_GOAL OF THE EXERCISE_
The lines needed are those below that contain the word "none"; copy each one.

_MATERIAL PROVIDED_
=== Begin Enclosure ===
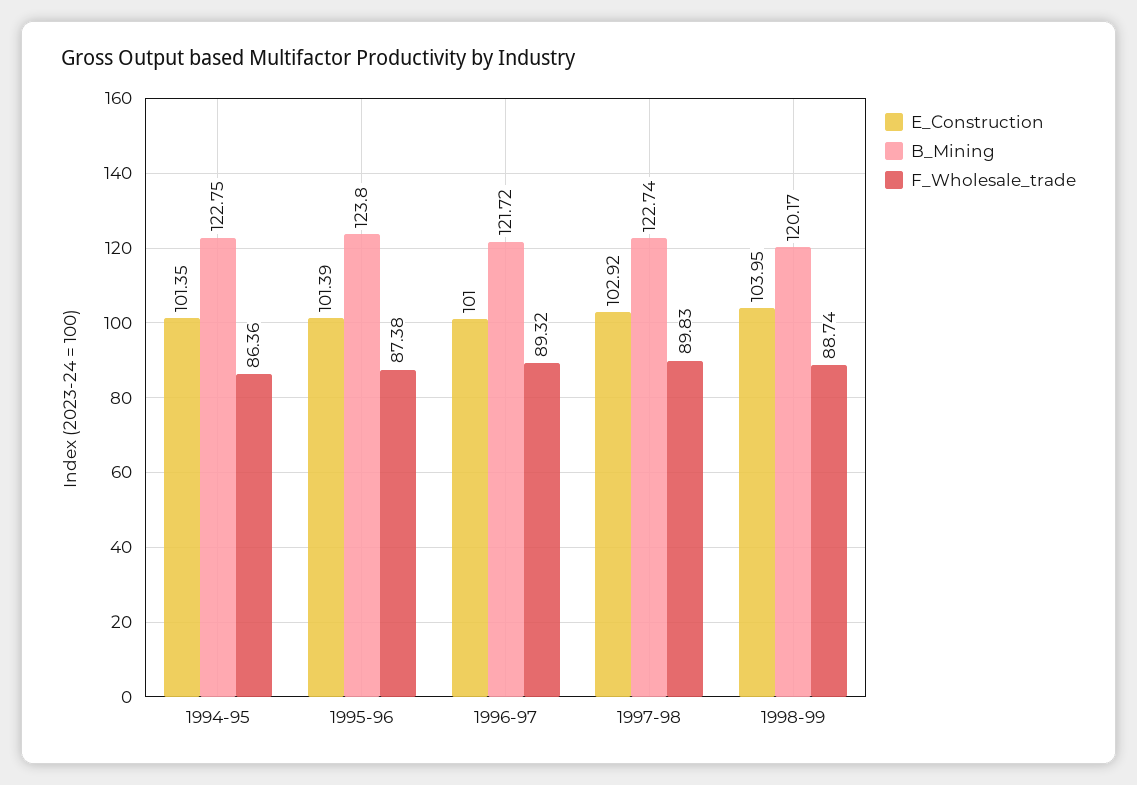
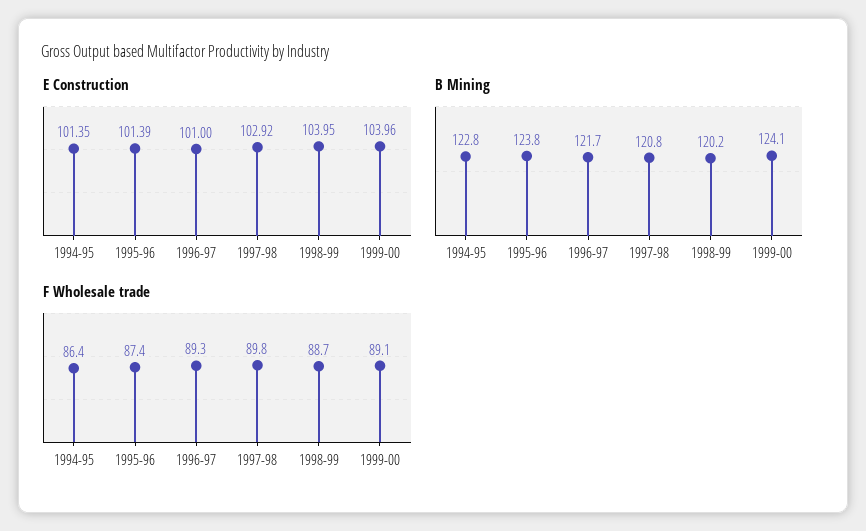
B_Mining, 1997-98: 122.74 -> 120.8
E_Construction, 1999-00: none -> 103.96
B_Mining, 1999-00: none -> 124.1
F_Wholesale_trade, 1999-00: none -> 89.1

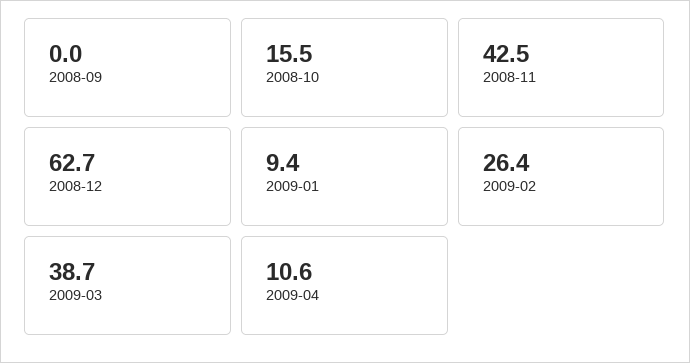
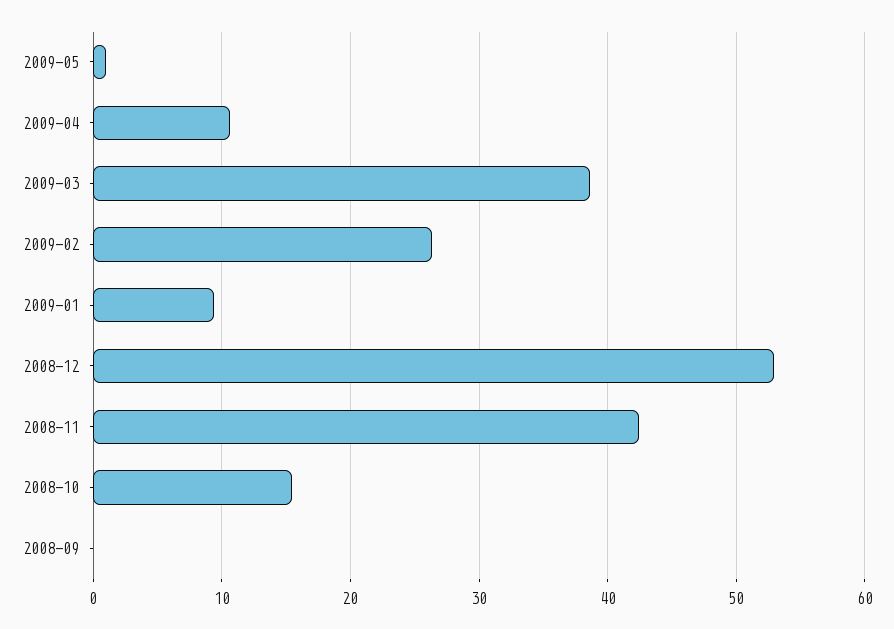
2008-12: 62.7 -> 53
2009-05: none -> 1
=== End Enclosure ===
_ANSWER TO THE EXERCISE_
E_Construction, 1999-00: none -> 103.96
B_Mining, 1999-00: none -> 124.1
F_Wholesale_trade, 1999-00: none -> 89.1
2009-05: none -> 1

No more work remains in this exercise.